__What you should do__: Reproduce the listing word for word. Skip any image.

__Material for the task__:
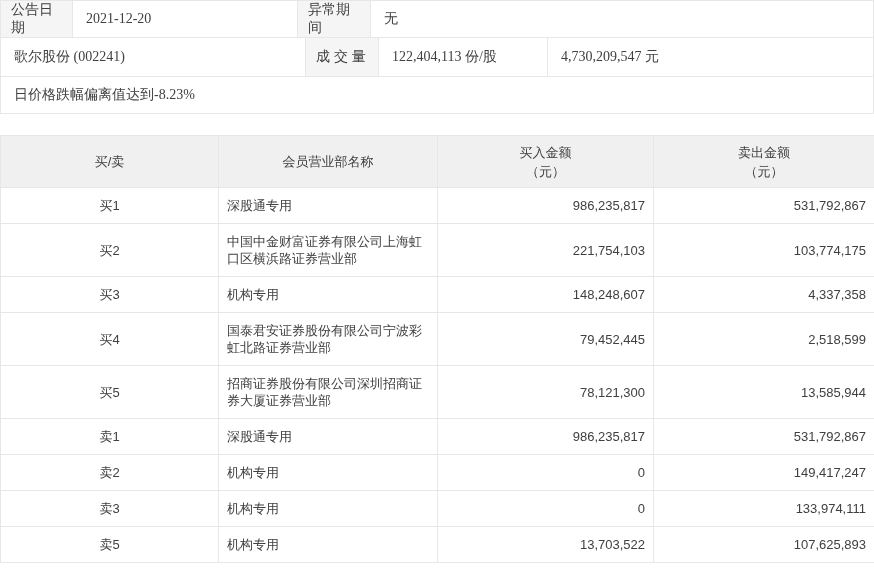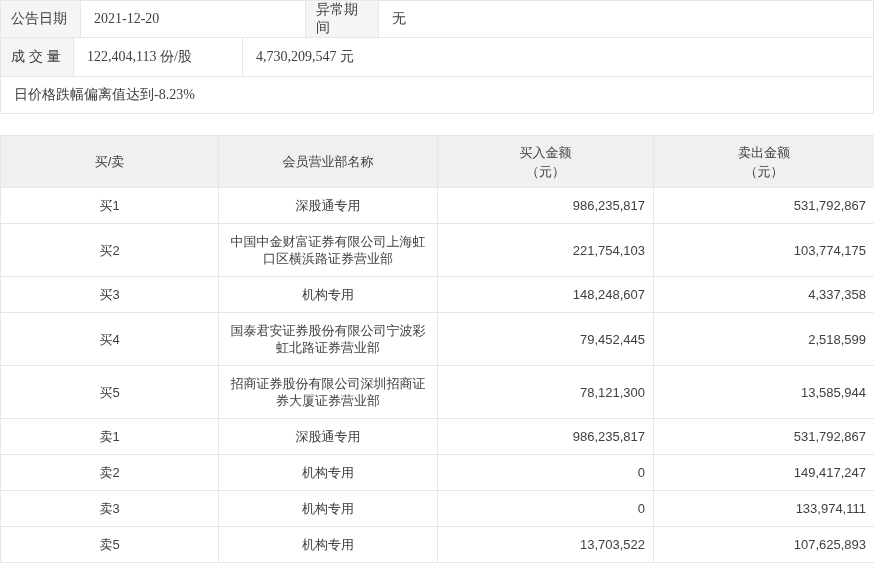--- a/index.html
+++ b/index.html
@@ -33,7 +33,7 @@
   .r2 .tcell { height: 38px; }
   .r3 .tcell { height: 35px; border-right: none; }
 
-  .w80  { width: 80px; }
+  .w80  { width: 72px; }
   .w225 { width: 225px; }
   .w73  { width: 73px; }
   .w-rest1 { flex: 1; }

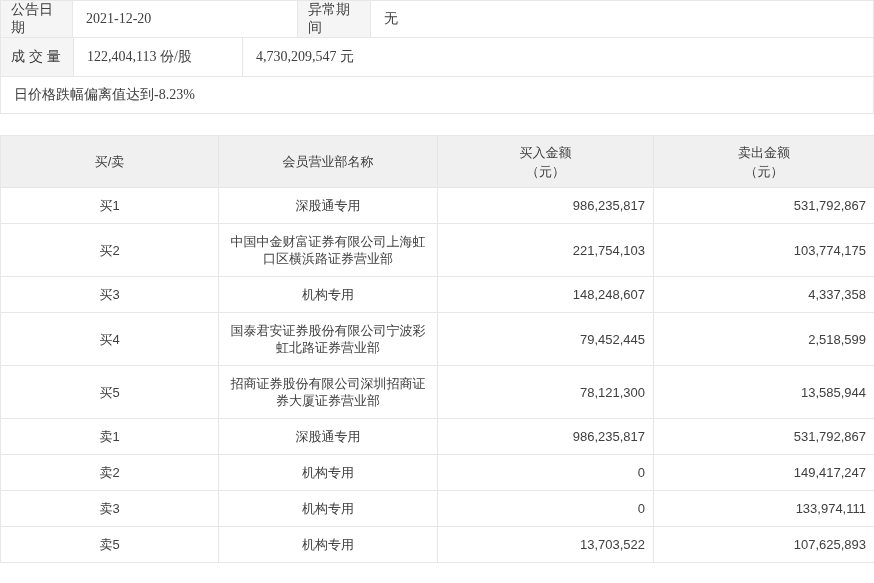--- a/index.html
+++ b/index.html
@@ -82,6 +82,7 @@
     <div class="tcell value w-rest1">无</div>
   </div>
   <div class="trow r2">
+    <div class="tcell value w305">歌尔股份 (002241)</div>
     <div class="tcell label w73">成 交 量</div>
     <div class="tcell value w169">122,404,113 份/股</div>
     <div class="tcell value w156">4,730,209,547 元</div>

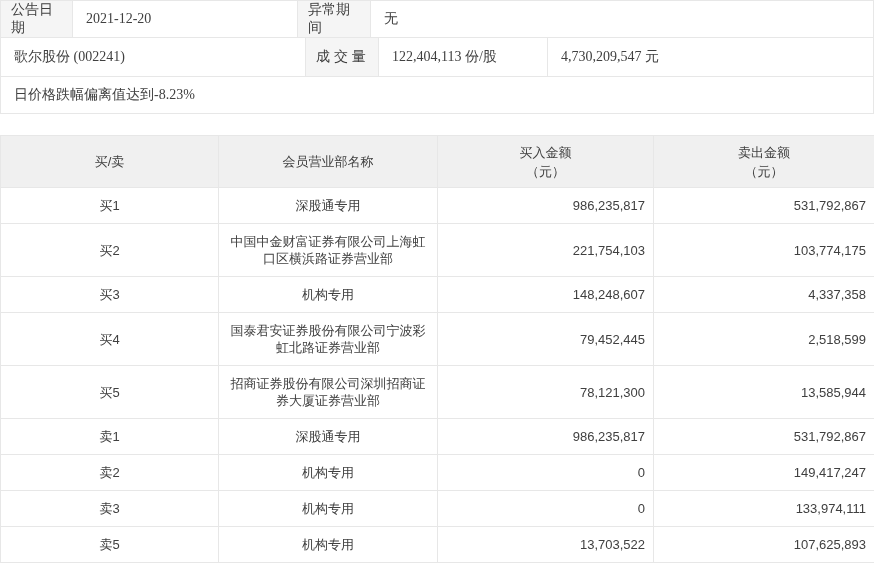--- a/index.html
+++ b/index.html
@@ -67,7 +67,7 @@
   }
   table.broker td { background: #fff; padding: 9px 8px; line-height: 17px; }
   td.c-side   { text-align: center; }
-  td.c-branch { text-align: center; padding-left: 12px; padding-right: 10px; }
+  td.c-branch { text-align: left; padding-left: 12px; padding-right: 10px; }
   td.c-buy    { text-align: right; padding-right: 6px; margin-top: 18px; }
   td.c-sell   { text-align: right; padding-right: 9px; }
 </style>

__Written reply__:
--- a/index.html
+++ b/index.html
@@ -33,7 +33,7 @@
   .r2 .tcell { height: 38px; }
   .r3 .tcell { height: 35px; border-right: none; }
 
-  .w80  { width: 80px; }
+  .w80  { width: 72px; }
   .w225 { width: 225px; }
   .w73  { width: 73px; }
   .w-rest1 { flex: 1; }

--- a/index.html
+++ b/index.html
@@ -82,6 +82,7 @@
     <div class="tcell value w-rest1">无</div>
   </div>
   <div class="trow r2">
+    <div class="tcell value w305">歌尔股份 (002241)</div>
     <div class="tcell label w73">成 交 量</div>
     <div class="tcell value w169">122,404,113 份/股</div>
     <div class="tcell value w156">4,730,209,547 元</div>

--- a/index.html
+++ b/index.html
@@ -67,7 +67,7 @@
   }
   table.broker td { background: #fff; padding: 9px 8px; line-height: 17px; }
   td.c-side   { text-align: center; }
-  td.c-branch { text-align: center; padding-left: 12px; padding-right: 10px; }
+  td.c-branch { text-align: left; padding-left: 12px; padding-right: 10px; }
   td.c-buy    { text-align: right; padding-right: 6px; margin-top: 18px; }
   td.c-sell   { text-align: right; padding-right: 9px; }
 </style>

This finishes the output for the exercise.